Web document revisions:
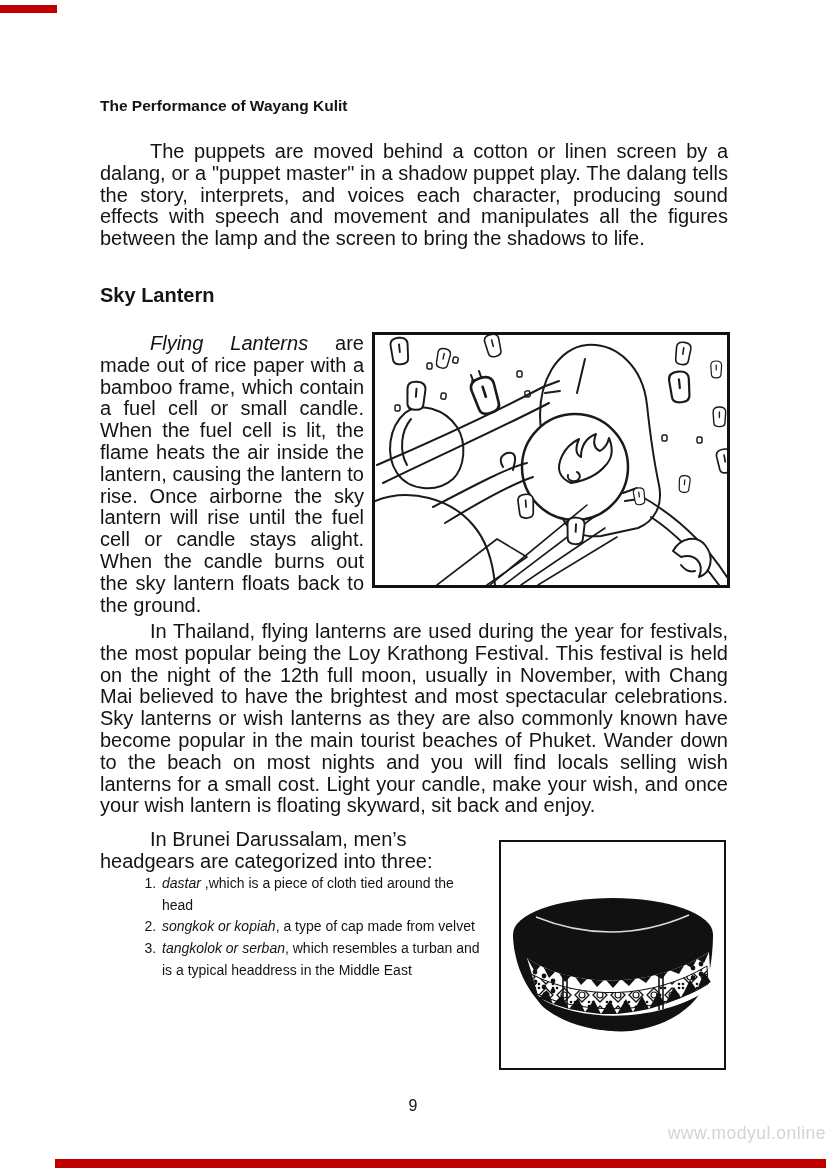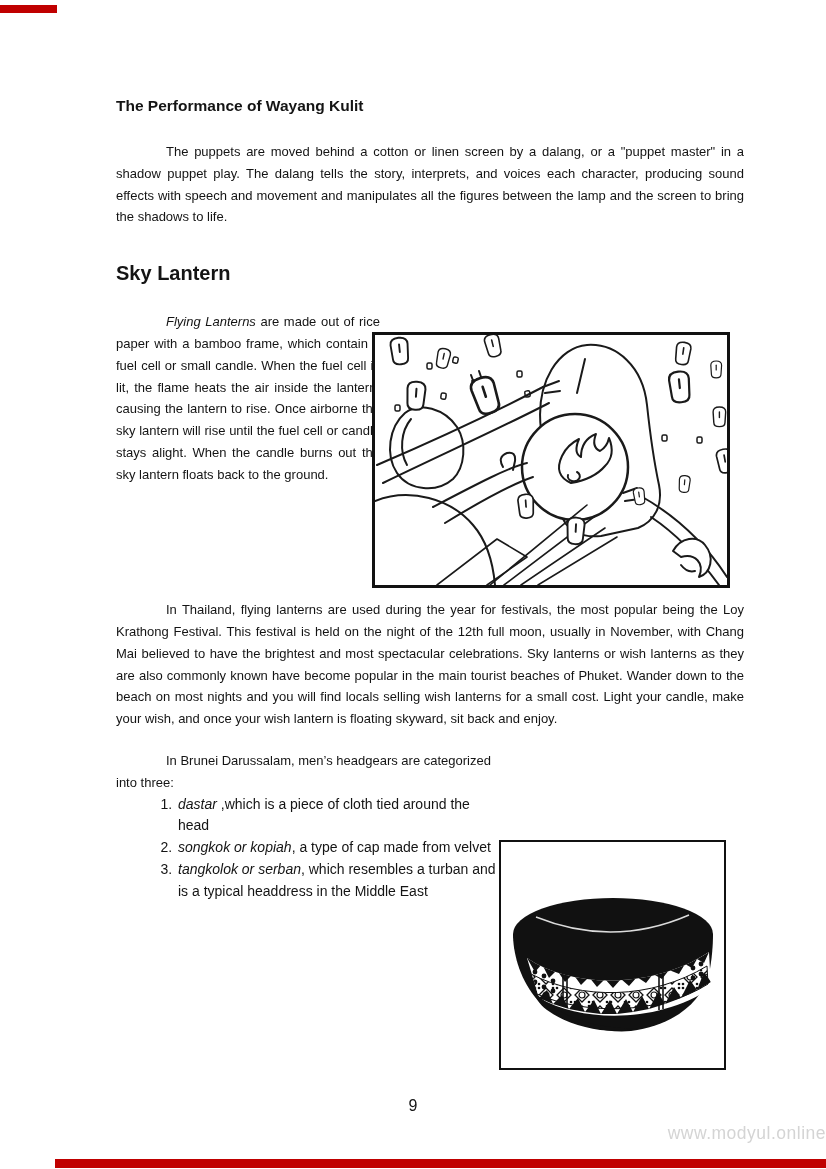--- a/index.html
+++ b/index.html
@@ -12,7 +12,7 @@
   .red-mark.top { left:0; top:5px; width:57px; height:8px; }
   .red-mark.bottom { left:55px; top:1159px; width:771px; height:9px; }
 
-  .content { position:absolute; left:116px; top:0; width:628px; }
+  .content { position:absolute; left:100px; top:0; width:628px; }
 
   h2.sub { margin:96px 0 0; font-size:15.5px; font-weight:bold; line-height:20px; }
   h1.sec { margin:33px 0 0; font-size:20px; font-weight:bold; line-height:24px; }

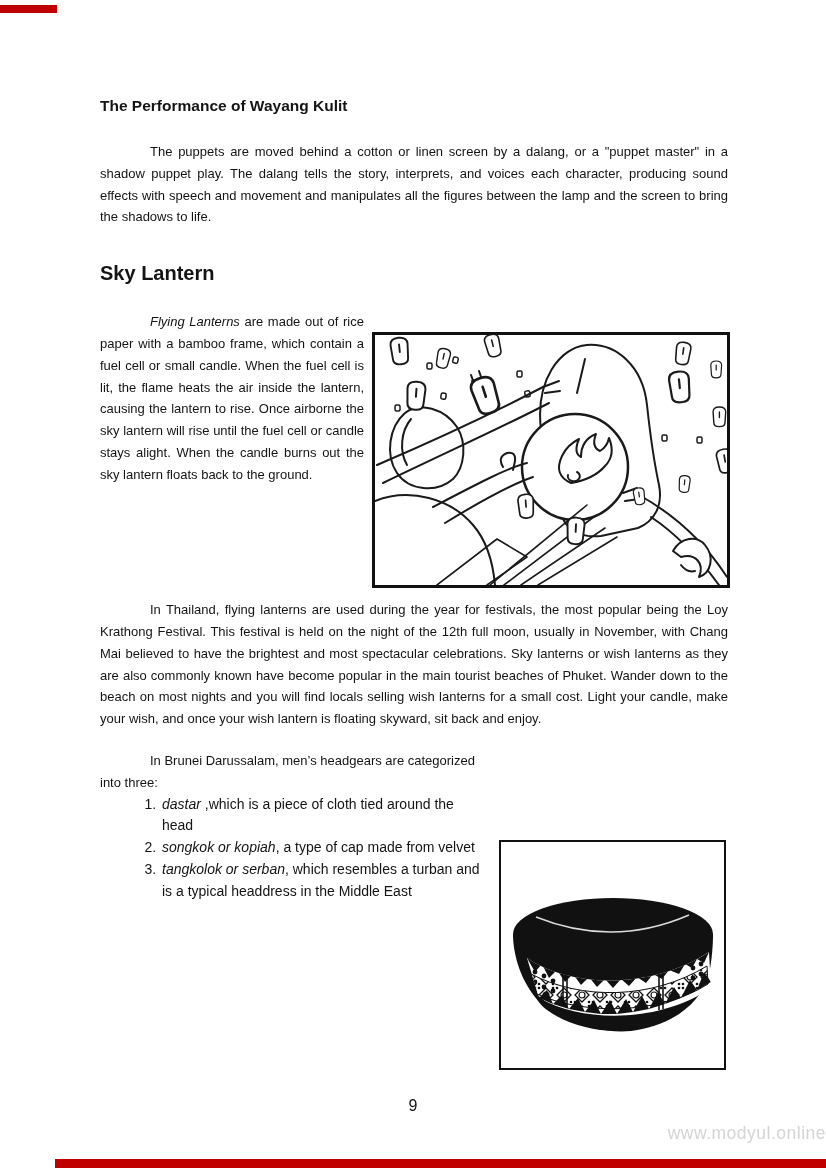--- a/index.html
+++ b/index.html
@@ -18,7 +18,7 @@
   h1.sec { margin:33px 0 0; font-size:20px; font-weight:bold; line-height:24px; }
   h1.sec2 { margin:36px 0 0; font-size:20px; font-weight:bold; line-height:24px; }
 
-  p { margin:0; font-size:13px; line-height:21.8px; }
+  p { margin:0; font-size:20px; line-height:21.8px; }
   .just { text-align:justify;margin-top:6px; }
   .indent { text-indent:50px; }
   .p1 { margin-top:25px; }

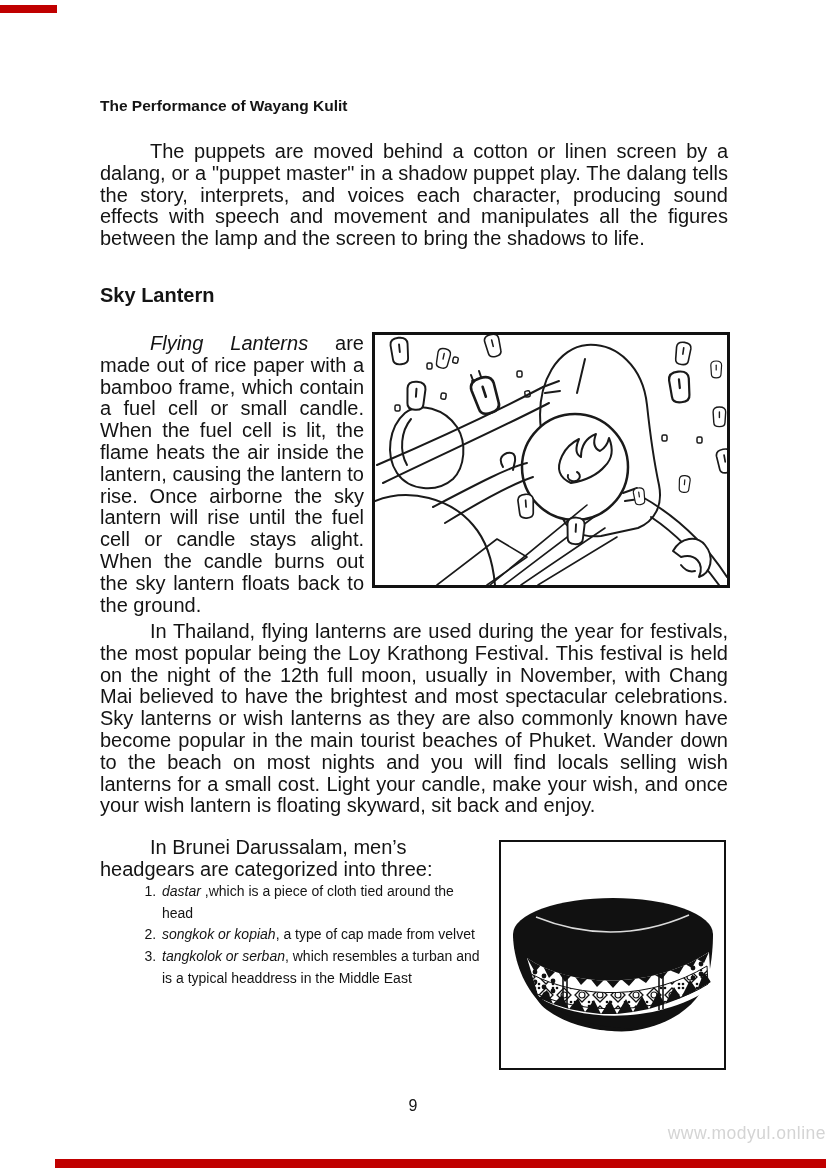--- a/index.html
+++ b/index.html
@@ -28,7 +28,7 @@
   .skywrap { margin-top:26px; height:288px; }
   .skycol { width:264px; }
 
-  .songtext { margin-top:20px; width:388px; }
+  .songtext { margin-top:12px; width:388px; }
   .songtext ol { margin:0; padding-left:60px; font-size:14px; line-height:21.8px; }
   .songtext li { margin:0; padding:0 0 0 2px; }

TASK TO CARRY OUT –
Every record above must be given again exactly; drop the pictures.

ANSWER TO THIS TASK –
--- a/index.html
+++ b/index.html
@@ -12,7 +12,7 @@
   .red-mark.top { left:0; top:5px; width:57px; height:8px; }
   .red-mark.bottom { left:55px; top:1159px; width:771px; height:9px; }
 
-  .content { position:absolute; left:116px; top:0; width:628px; }
+  .content { position:absolute; left:100px; top:0; width:628px; }
 
   h2.sub { margin:96px 0 0; font-size:15.5px; font-weight:bold; line-height:20px; }
   h1.sec { margin:33px 0 0; font-size:20px; font-weight:bold; line-height:24px; }

--- a/index.html
+++ b/index.html
@@ -18,7 +18,7 @@
   h1.sec { margin:33px 0 0; font-size:20px; font-weight:bold; line-height:24px; }
   h1.sec2 { margin:36px 0 0; font-size:20px; font-weight:bold; line-height:24px; }
 
-  p { margin:0; font-size:13px; line-height:21.8px; }
+  p { margin:0; font-size:20px; line-height:21.8px; }
   .just { text-align:justify;margin-top:6px; }
   .indent { text-indent:50px; }
   .p1 { margin-top:25px; }

--- a/index.html
+++ b/index.html
@@ -28,7 +28,7 @@
   .skywrap { margin-top:26px; height:288px; }
   .skycol { width:264px; }
 
-  .songtext { margin-top:20px; width:388px; }
+  .songtext { margin-top:12px; width:388px; }
   .songtext ol { margin:0; padding-left:60px; font-size:14px; line-height:21.8px; }
   .songtext li { margin:0; padding:0 0 0 2px; }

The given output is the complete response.